Illegal Immigration Statistics and News: 6,000 Children Repatriated to Mexico Since Beginning of Year
More children continue to cross the border illegally into Texas as the year continues with projections that would almost double last year's numbers; however, the federal government has also began sending the children back to their home countries, though they are likely to return.
More than 6,000 Mexican children were repatriated back to Mexico in the first couple of months of the year, according to a statement released by the Mexican government on Saturday. The children and teens had left their home countries to escape poverty and drug and gang violence as well as to join family members already in the States.
"From Jan. 1 to April 30, 2014, the Mexican consular network offered assistance to 6,233 unaccompanied Mexican minors ... in the process of their repatriation to Mexico," a statement from the foreign ministry said, according to the AFP.
Many of the kids returned back to Mexico had at least been caught once trying to cross the border. Around 77 percent of the kids and teens had been caught at least once previously trying to cross the border, while around 21 percent had been found at least five times attempting to cross illegally.
From October to May the number of children crossing the border without an adult has risen to 47,000 straining the government's ability to care for all these children. As a result, the Obama administration has allowed for more facilities to be made available for the processing of undocumented children, the latest being Fort Sill in Oklahoma.
The administration has asked for $2.3 billion, an estimated $140 million more than the president initially asked for in his annual budget request to Congress. The budget funds a project by Health and Human Services that helps process the undocumented children.

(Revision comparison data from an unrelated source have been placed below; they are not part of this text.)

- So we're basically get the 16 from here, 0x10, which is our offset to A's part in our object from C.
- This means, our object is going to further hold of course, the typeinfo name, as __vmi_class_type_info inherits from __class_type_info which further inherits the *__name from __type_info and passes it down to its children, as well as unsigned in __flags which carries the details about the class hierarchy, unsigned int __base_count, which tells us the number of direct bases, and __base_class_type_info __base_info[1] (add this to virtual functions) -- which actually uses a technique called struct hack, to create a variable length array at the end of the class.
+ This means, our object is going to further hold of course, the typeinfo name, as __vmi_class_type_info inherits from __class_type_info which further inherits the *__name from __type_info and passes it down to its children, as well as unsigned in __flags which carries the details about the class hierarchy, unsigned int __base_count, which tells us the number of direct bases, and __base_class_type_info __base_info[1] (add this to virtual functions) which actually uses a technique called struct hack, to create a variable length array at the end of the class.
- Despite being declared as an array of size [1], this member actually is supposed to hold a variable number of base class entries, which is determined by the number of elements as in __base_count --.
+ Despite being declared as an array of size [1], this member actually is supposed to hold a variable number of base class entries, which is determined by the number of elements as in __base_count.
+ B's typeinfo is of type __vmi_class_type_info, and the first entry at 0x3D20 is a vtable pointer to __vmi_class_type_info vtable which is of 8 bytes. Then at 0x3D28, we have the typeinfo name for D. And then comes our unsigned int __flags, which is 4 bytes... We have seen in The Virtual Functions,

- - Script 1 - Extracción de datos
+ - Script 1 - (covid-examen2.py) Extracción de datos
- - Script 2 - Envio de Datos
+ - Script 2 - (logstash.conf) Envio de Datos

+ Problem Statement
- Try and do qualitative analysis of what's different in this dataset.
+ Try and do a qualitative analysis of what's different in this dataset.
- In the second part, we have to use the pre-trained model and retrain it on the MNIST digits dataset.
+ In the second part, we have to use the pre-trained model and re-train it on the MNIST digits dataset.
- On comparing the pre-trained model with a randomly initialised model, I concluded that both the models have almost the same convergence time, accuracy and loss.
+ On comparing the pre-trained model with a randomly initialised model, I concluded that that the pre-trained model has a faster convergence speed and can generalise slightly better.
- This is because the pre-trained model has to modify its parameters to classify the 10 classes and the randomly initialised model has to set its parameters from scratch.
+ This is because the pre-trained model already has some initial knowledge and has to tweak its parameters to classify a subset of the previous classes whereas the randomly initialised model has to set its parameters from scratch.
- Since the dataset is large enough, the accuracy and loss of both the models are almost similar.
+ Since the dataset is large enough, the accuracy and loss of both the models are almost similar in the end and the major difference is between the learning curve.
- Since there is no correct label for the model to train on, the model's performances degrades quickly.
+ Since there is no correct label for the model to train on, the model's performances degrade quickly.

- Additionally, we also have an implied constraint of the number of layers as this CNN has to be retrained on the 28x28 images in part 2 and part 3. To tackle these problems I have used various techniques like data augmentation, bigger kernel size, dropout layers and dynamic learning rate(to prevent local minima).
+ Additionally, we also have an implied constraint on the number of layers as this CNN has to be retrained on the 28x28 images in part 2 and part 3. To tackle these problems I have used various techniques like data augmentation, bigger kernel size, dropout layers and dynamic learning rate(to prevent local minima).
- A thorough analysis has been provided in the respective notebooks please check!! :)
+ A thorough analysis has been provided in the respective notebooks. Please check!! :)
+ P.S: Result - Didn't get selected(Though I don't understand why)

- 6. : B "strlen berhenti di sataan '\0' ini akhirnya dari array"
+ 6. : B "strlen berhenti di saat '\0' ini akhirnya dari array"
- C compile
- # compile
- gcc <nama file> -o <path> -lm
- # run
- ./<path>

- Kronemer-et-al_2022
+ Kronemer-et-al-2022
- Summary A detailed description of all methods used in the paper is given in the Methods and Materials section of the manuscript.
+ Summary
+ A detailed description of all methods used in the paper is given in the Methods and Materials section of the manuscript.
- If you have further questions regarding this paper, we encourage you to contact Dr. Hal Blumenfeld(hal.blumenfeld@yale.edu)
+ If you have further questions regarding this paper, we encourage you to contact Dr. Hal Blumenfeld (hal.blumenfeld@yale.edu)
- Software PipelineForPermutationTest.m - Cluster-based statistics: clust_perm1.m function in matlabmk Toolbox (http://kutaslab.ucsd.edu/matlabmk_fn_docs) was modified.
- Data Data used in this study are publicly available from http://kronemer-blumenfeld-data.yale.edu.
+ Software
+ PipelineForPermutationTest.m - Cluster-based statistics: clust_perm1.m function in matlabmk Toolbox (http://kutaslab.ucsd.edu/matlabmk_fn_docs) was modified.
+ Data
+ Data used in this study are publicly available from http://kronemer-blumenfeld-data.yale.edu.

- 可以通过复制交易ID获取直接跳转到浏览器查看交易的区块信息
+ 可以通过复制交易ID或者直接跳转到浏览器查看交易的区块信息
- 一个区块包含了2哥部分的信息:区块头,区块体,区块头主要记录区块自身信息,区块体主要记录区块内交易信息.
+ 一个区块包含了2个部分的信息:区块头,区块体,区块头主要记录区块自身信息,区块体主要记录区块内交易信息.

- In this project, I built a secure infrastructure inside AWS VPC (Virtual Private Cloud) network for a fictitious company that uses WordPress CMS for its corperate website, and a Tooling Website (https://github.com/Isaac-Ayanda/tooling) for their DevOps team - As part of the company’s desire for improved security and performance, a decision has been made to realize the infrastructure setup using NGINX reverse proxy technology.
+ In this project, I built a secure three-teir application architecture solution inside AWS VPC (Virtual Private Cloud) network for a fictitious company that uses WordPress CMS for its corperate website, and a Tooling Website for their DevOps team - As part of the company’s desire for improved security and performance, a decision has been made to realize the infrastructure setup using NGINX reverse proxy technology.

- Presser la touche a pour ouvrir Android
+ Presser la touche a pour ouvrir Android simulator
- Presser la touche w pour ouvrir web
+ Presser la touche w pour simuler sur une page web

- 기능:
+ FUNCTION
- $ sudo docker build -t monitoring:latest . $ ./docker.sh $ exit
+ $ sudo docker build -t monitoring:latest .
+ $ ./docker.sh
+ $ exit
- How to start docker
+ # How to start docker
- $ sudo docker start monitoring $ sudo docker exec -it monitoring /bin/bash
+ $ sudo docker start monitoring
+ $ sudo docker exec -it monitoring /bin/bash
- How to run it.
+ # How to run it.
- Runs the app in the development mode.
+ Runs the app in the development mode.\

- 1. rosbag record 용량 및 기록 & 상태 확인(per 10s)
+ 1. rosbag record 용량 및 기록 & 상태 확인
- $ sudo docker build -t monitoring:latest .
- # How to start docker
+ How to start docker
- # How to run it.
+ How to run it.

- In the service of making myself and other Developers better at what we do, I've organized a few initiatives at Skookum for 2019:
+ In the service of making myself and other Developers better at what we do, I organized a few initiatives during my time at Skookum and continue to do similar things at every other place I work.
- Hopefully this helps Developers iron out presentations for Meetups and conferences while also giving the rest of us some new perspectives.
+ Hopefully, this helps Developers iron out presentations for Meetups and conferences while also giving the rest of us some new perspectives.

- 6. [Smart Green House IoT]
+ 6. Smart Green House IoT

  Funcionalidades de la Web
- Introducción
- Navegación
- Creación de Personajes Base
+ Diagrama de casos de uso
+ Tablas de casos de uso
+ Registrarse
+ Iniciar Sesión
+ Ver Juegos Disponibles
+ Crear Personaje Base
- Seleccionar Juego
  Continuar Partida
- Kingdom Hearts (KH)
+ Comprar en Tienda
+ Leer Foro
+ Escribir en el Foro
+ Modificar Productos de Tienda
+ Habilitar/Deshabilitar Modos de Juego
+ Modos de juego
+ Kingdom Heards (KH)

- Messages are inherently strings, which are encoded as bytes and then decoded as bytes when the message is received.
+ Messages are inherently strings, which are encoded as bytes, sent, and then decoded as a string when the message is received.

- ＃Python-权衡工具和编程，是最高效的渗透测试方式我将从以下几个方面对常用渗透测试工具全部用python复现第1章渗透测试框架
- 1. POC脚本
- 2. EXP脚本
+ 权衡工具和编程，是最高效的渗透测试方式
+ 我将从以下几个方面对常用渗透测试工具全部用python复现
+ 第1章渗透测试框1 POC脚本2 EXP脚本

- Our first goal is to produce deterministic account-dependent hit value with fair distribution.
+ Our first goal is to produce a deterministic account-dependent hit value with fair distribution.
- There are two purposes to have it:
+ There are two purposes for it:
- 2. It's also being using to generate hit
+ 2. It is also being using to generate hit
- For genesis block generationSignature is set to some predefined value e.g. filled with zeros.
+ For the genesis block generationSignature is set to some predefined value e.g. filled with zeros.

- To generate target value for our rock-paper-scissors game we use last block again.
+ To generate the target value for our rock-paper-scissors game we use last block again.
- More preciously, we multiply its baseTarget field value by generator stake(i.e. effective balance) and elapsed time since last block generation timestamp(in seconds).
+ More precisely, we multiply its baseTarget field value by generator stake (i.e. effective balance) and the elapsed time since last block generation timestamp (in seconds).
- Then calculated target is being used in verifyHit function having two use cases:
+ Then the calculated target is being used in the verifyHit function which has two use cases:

Because the administration has scrambled to handle the rising number of children illegally crossing the border, many have criticized the government for not being prepared; however, the government argues it was prepared for the influx and has been aware of the rising number of children but did not expect such large numbers.
NBC News reported that in recent years the number of children crossing with an adult has risen precipitously. In 2011, about 13,525 children crossed, but in 2012 it rose to about 25,000.
One of the laws passed by the Bush administration could be behind the rise in migrant children. Marc Rosenblum from the Migration Policy Institute argued that the Trafficking Victims Protection Reauthorization Act passed in 2008 could encourage children to cross the border because it guarantees certain protections to unaccompanied children who are not from Mexico or Canada.